Недовольный посетитель вышел вон, изрыгая проклятия и угрозы, а любопытные зрители, набившиеся в зал суда, наградили претора громом аплодисментов. Слава о Марке Юнии Бруте, справедливом судье, которого нельзя ни подкупить, ни запугать, успела распространиться от Рима до Медиолана, сделав его имя популярным.
Все с той же невозмутимостью Марк пригласил следующего жалобщика. Цезарь так и не появился.
В доме верховного понтифика, куда вскоре добрался Децим Юний, царил настоящий кавардак. Его провели к Цезарю, и тут он узнал, что диктатор решил нынче не покидать дома, потому что гадатели предрекли ему неблагоприятный день, а жене ночью приснился дурной сон. Стоя рядом с мужем, Кальпурния с тревожным недовольством смотрела на Брута Альбина. Неужели женская интуиция успела подсказать ей, что под маской верного друга скрывается убийца? В эту минуту он, пожалуй, больше боялся проницательной Кальпурнии, чем грозного Цезаря.
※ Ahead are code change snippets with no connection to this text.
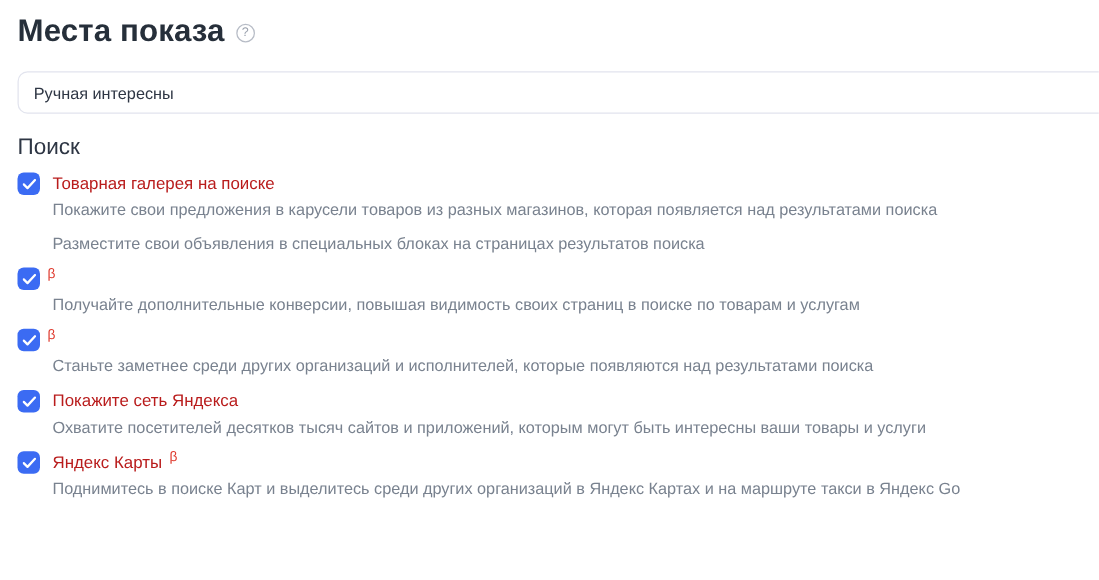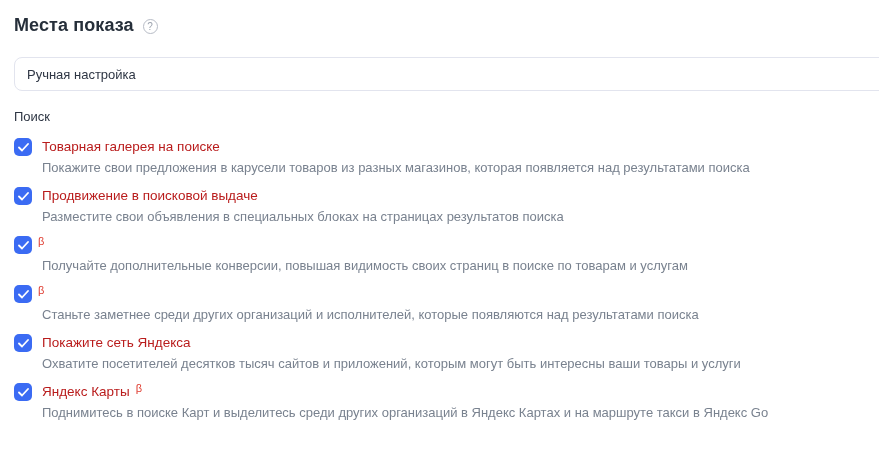--- a/index.html
+++ b/index.html
@@ -7,21 +7,21 @@
     width: 879px; height: 464px;
     background: #ffffff;
     overflow: hidden;
     font-family: "Liberation Sans", "DejaVu Sans", sans-serif;
   }
   .page { padding: 13px 0 0 14px; }
 
   
   .header { display: flex; align-items: center; gap: 9px; height: 24px; }
   .page-title {
-    font-size: 18px; font-weight: 700; color: #262f3a;
+    font-size: 25px; font-weight: 700; color: #262f3a;
     letter-spacing: 0.1px;
   }
   .help-icon {
     width: 15px; height: 15px; border: 1.2px solid #b7bcc6;
     border-radius: 50%; color: #9aa1ad;
     font-size: 10px; line-height: 13px; text-align: center;
     display: inline-block; margin-top: 3px; cursor: pointer;
     font-weight: 400;
   }
 
@@ -32,21 +32,21 @@
     border: 1px solid #e2e4ee; border-radius: 8px;
     display: flex; align-items: center;
     padding-left: 12px;
     font-size: 13px; color: #2e3644;
     cursor: pointer; background: #fff;
   }
 
   
   .section-label {
     margin-top: 18px; margin-bottom: 12px;
-    font-size: 13px; color: #2e3644; line-height: 16px;
+    font-size: 18px; color: #2e3644; line-height: 16px;
   }
   .item { margin-bottom: 9px; }
   .item-head { display: flex; align-items: center; height: 20px; }
   .checkbox {
     width: 18px; height: 18px; border-radius: 5px;
     background: #3b6bf3; flex: 0 0 18px;
     display: inline-flex; align-items: center; justify-content: center;
     cursor: pointer;
   }
   .checkbox svg { display: block; }
@@ -69,46 +69,38 @@
 <body>
 
 <div class="page">
 
   <div class="header">
     <span class="page-title">Места показа</span>
     <span class="help-icon">?</span>
   </div>
 
   <div class="mode-select">
-    <span>Ручная настройка</span>
+    <span>Ручная интересны</span>
   </div>
 
   <div class="section-label">Поиск</div>
 
   <div class="item">
     <div class="item-head">
       <span class="checkbox">
         <svg width="11" height="9" viewBox="0 0 11 9">
             <polyline points="1,4.5 4,7.5 10,1" fill="none" stroke="#ffffff" stroke-width="1.8" stroke-linecap="round" stroke-linejoin="round"></polyline>
           </svg>
       </span>
       <span class="item-label">Товарная галерея на поиске</span>
     </div>
     <div class="item-desc">Покажите свои предложения в карусели товаров из разных магазинов, которая появляется над результатами поиска</div>
   </div>
 
   <div class="item">
-    <div class="item-head">
-      <span class="checkbox">
-        <svg width="11" height="9" viewBox="0 0 11 9">
-            <polyline points="1,4.5 4,7.5 10,1" fill="none" stroke="#ffffff" stroke-width="1.8" stroke-linecap="round" stroke-linejoin="round"></polyline>
-          </svg>
-      </span>
-      <span class="item-label">Продвижение в поисковой выдаче</span>
-    </div>
     <div class="item-desc">Разместите свои объявления в специальных блоках на страницах результатов поиска</div>
   </div>
 
   <div class="item">
     <div class="item-head">
       <span class="checkbox">
         <svg width="11" height="9" viewBox="0 0 11 9">
             <polyline points="1,4.5 4,7.5 10,1" fill="none" stroke="#ffffff" stroke-width="1.8" stroke-linecap="round" stroke-linejoin="round"></polyline>
           </svg>
       </span>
Тем не менее с дерзким вызовом, на которое ему давала право старая дружба, он насмешливо произнес:
— С каких это пор божественный Цезарь начал верить гаданиям и женским снам? Весь Рим будет смеяться над тобой, Гай Юлий, когда узнает, что ты сидишь дома только потому, что жена твоя плохо спала!
Оправдываясь, Цезарь объяснил, что нездоров и врач опасается приближения припадка. Это, конечно, более веская причина, согласился Децим Брут, но не лучше ли будет, если диктатор сам выйдет к отцам-сенаторам и сообщит, что заседание переносится по причине его болезни? Почтенные магистраты ведь еще не забыли о его оплошности, допущенной на январском заседании, когда он по глупому совету Бальба принял их сидя. Так стоит ли понапрасну злить их еще раз?
Не выдержав, Кальпурния закричала, что не выпустит мужа из дома. Децим Юний криво усмехнулся. «Вот уж не думал, — говорила его улыбка, — что в доме Цезаря командуют женщины...» Цезарь поднялся и, оттолкнув рыдающую жену, велел слугам готовить носилки. Решено. Он отправится в сенат.
Все время, пока длился разговор, Децим Юний оставался спокойным и бесстрастным. Угрызения совести его не мучили. Он видел перед собой не человека по имени Гай Юлий, а тирана, готового покуситься на свободу Рима и честь римских граждан. А когда имеешь дело с тираном, даже такие святые понятия, как дружба и кровное родство, теряют свой смысл.